Prior to this, the building was a “hive of activity”, says clinical services manager Tarni Cooper a Wurundjeri woman who has been with the organisation for 20 years.

“To run groups now we have to hire a facility we don’t have our space and we can’t put artworks up or posters up as it’s not ours.

“Aboriginal community-controlled health organisations is about a holistic approach. So having staff re-locate from here is difficult because they are offsite and there’s travel times.

“It has definitely changed a lot.”

The clinical building which houses GPs and staff to support the health of the Aboriginal community members is open but also suffering due to lack of available space, lack of staff kitchen and car park spaces.

They have opted to transform storage rooms into GP offices, leased two container spaces as a kitchen and the other as a consultation room for people with Covid.

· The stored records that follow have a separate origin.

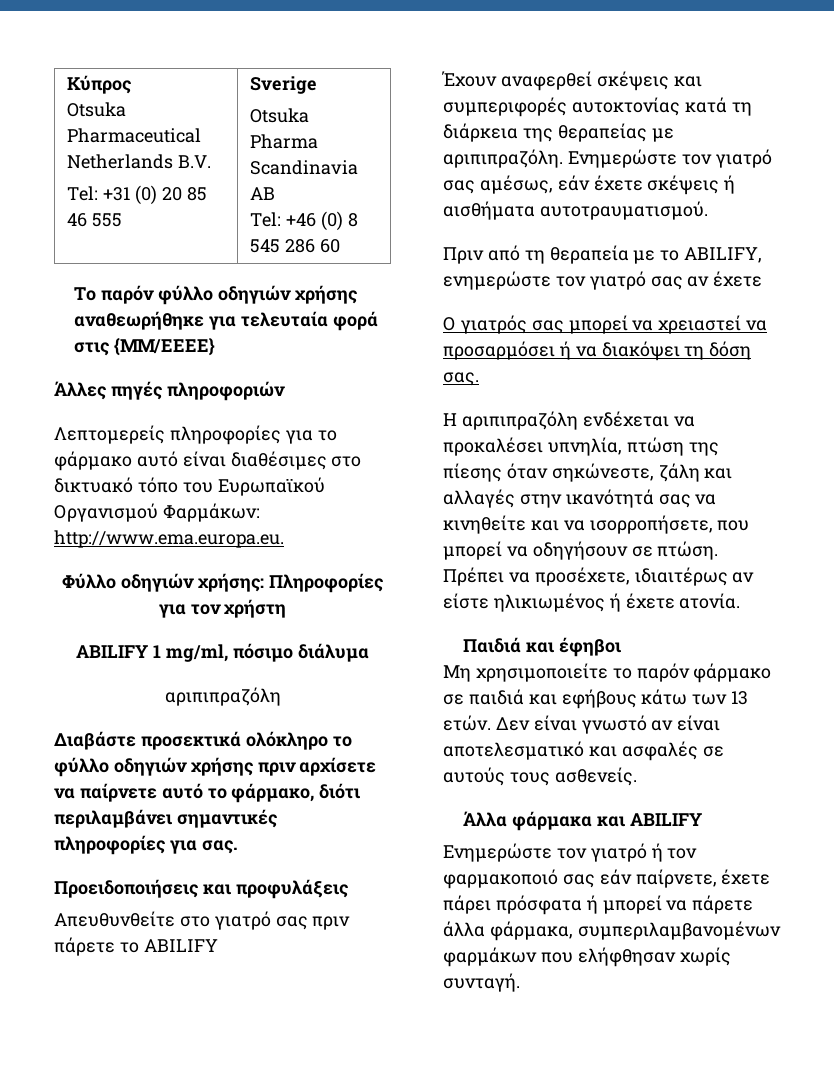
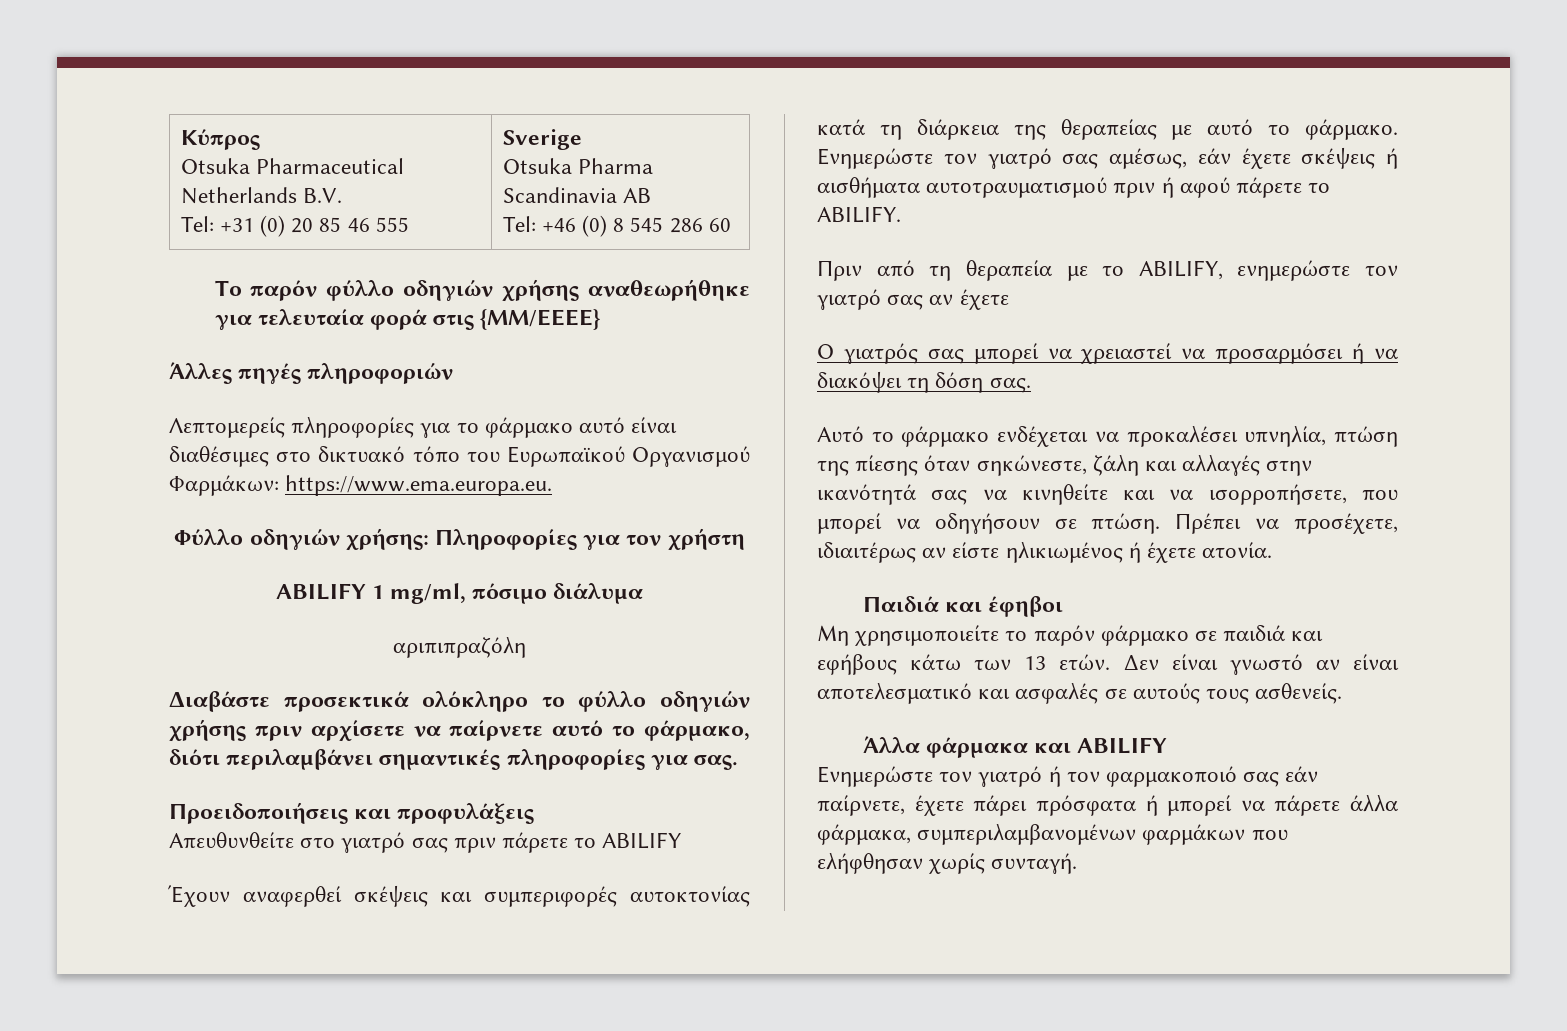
- Λεπτομερείς πληροφορίες για το φάρμακο αυτό είναι διαθέσιμες στο δικτυακό τόπο του Ευρωπαϊκού Οργανισμού Φαρμάκων: http://www.ema.europa.eu.
+ Λεπτομερείς πληροφορίες για το φάρμακο αυτό είναι διαθέσιμες στο δικτυακό τόπο του Ευρωπαϊκού Οργανισμού Φαρμάκων: https://www.ema.europa.eu.
- Έχουν αναφερθεί σκέψεις και συμπεριφορές αυτοκτονίας κατά τη διάρκεια της θεραπείας με αριπιπραζόλη.
+ Έχουν αναφερθεί σκέψεις και συμπεριφορές αυτοκτονίας κατά τη διάρκεια της θεραπείας με αυτό το φάρμακο.
- Ενημερώστε τον γιατρό σας αμέσως, εάν έχετε σκέψεις ή αισθήματα αυτοτραυματισμού.
+ Ενημερώστε τον γιατρό σας αμέσως, εάν έχετε σκέψεις ή αισθήματα αυτοτραυματισμού πριν ή αφού πάρετε το ABILIFY.
- Η αριπιπραζόλη ενδέχεται να προκαλέσει υπνηλία, πτώση της πίεσης όταν σηκώνεστε, ζάλη και αλλαγές στην ικανότητά σας να κινηθείτε και να ισορροπήσετε, που μπορεί να οδηγήσουν σε πτώση.
+ Αυτό το φάρμακο ενδέχεται να προκαλέσει υπνηλία, πτώση της πίεσης όταν σηκώνεστε, ζάλη και αλλαγές στην ικανότητά σας να κινηθείτε και να ισορροπήσετε, που μπορεί να οδηγήσουν σε πτώση.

The containers are parked on the ‘Reserved’ car park spaces in front of the building, sacrificing the little parking spots they have.

The report has found that $150 million is needed to replace the facilities in high-risk, unsafe buildings with failing foundations, walls or roofs across the state.

Another $30 million of funding is needed each year over the next 5 years for ACCOs to urgently repair existing infrastructure.

Despite the tiresome state of the buildings, the Aboriginal community-controlled organisation models have proven to deliver quality outcomes, early interventions with reduction in pressure on other healthcare services.

VACCHO chief executive Dr Jill Gallagher AO said the great outcome by ACCOs is because it’s run by and for their communities.

“But most of our funding supports service delivery, not infrastructure. This creates an overwhelming administration and maintenance burden for our ACCOs.”

Most importantly, the report has found Aboriginal and Torres Strait Islander people are more likely to engage with healthcare services provided by ACCOs (73 per cent) than mainstream GP services (60 per cent).

ACCO’s impact is 50 per cent greater than if the same services were delivered through a mainstream health services.